→ What you need to do
Starting at the line containing "(568, 422) none" and ending at the line containing "(189, 722) none", print every line of the material below exactly, both ends included, and stop there.

· · ·

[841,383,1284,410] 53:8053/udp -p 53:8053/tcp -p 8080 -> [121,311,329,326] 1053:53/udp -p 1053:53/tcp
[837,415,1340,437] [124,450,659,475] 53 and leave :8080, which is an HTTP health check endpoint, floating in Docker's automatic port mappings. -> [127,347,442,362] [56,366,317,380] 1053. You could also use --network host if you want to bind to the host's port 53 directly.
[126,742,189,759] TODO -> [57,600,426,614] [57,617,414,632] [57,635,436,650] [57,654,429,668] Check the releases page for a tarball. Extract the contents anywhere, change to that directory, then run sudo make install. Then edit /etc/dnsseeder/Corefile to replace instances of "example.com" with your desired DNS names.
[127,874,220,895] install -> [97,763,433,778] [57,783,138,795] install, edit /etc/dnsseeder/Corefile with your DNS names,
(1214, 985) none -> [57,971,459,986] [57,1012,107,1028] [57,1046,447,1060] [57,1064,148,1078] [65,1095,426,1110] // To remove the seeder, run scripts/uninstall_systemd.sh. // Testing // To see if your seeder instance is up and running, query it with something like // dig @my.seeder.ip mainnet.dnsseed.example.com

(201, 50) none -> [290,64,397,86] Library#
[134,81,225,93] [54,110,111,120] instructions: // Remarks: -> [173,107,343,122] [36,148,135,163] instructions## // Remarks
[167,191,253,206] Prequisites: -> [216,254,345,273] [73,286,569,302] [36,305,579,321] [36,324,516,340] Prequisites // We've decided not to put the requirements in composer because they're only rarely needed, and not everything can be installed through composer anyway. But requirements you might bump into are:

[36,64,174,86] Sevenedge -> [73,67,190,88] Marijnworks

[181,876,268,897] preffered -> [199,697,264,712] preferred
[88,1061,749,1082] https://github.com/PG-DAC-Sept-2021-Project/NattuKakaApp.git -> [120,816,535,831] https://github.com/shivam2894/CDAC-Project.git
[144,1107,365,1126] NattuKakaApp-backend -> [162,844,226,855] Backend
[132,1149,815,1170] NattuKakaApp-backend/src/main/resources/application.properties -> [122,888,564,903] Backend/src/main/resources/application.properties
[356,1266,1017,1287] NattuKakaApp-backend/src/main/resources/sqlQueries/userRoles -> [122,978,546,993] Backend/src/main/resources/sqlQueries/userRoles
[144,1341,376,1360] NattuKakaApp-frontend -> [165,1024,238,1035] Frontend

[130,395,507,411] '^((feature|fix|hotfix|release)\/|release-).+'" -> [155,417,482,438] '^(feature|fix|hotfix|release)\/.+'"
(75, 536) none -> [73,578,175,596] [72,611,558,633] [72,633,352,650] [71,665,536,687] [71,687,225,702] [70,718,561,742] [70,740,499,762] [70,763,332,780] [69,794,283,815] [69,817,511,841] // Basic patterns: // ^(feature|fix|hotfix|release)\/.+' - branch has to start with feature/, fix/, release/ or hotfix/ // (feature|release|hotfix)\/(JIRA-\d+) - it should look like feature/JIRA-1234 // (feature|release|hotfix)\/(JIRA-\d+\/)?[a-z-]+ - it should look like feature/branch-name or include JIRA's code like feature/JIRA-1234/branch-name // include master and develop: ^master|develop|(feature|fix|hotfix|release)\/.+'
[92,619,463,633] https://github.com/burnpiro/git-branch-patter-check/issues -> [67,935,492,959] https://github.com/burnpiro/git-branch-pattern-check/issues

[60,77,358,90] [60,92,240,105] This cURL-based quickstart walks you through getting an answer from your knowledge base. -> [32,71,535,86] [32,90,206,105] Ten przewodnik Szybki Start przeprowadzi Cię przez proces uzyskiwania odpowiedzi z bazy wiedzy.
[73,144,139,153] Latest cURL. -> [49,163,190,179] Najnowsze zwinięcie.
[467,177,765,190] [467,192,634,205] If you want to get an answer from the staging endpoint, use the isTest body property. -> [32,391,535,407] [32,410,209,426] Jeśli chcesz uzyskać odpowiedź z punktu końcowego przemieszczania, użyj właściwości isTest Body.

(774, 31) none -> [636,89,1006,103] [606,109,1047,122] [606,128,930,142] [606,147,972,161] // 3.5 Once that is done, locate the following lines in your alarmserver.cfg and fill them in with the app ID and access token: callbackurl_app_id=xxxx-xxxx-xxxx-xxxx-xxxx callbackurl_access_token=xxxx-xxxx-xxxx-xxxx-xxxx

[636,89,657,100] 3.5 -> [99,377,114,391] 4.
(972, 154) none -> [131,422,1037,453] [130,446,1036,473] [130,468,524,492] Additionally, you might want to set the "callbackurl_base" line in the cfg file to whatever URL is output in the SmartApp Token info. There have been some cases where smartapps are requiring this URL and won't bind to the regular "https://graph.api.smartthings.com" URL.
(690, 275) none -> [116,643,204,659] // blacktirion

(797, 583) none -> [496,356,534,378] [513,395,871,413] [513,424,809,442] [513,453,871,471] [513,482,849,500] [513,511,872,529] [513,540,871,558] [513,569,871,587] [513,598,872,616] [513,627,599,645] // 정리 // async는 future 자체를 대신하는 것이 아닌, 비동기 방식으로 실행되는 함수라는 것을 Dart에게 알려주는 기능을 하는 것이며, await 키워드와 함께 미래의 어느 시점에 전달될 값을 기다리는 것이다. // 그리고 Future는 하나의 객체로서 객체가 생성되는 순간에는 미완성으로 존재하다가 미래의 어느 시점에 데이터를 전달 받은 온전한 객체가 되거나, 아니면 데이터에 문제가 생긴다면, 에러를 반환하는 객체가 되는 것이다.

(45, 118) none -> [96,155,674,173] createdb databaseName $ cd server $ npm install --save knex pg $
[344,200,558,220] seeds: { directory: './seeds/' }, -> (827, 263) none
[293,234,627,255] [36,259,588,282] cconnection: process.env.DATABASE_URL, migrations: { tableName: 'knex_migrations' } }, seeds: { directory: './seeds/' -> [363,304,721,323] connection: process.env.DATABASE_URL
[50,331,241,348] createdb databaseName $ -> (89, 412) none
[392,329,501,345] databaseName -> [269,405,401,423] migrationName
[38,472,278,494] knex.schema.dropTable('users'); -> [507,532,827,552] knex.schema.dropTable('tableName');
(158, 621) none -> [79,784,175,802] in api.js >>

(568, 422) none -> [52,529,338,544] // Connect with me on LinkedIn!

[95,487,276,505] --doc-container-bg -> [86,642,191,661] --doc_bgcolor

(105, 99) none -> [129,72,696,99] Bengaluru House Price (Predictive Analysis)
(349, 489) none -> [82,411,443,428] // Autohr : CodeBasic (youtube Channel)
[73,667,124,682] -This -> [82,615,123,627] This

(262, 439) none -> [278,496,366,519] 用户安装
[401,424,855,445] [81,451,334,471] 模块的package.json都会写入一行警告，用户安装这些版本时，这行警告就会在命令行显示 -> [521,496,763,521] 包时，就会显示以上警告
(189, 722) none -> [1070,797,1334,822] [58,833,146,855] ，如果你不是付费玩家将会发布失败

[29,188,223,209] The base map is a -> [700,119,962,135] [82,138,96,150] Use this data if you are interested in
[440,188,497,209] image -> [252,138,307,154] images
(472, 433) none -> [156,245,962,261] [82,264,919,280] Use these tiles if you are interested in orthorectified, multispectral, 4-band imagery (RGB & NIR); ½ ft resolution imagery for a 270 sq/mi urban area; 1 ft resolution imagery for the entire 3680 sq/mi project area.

· · ·

→ Exercise result
(568, 422) none -> [52,529,338,544] // Connect with me on LinkedIn!

[95,487,276,505] --doc-container-bg -> [86,642,191,661] --doc_bgcolor

(105, 99) none -> [129,72,696,99] Bengaluru House Price (Predictive Analysis)
(349, 489) none -> [82,411,443,428] // Autohr : CodeBasic (youtube Channel)
[73,667,124,682] -This -> [82,615,123,627] This

(262, 439) none -> [278,496,366,519] 用户安装
[401,424,855,445] [81,451,334,471] 模块的package.json都会写入一行警告，用户安装这些版本时，这行警告就会在命令行显示 -> [521,496,763,521] 包时，就会显示以上警告
(189, 722) none -> [1070,797,1334,822] [58,833,146,855] ，如果你不是付费玩家将会发布失败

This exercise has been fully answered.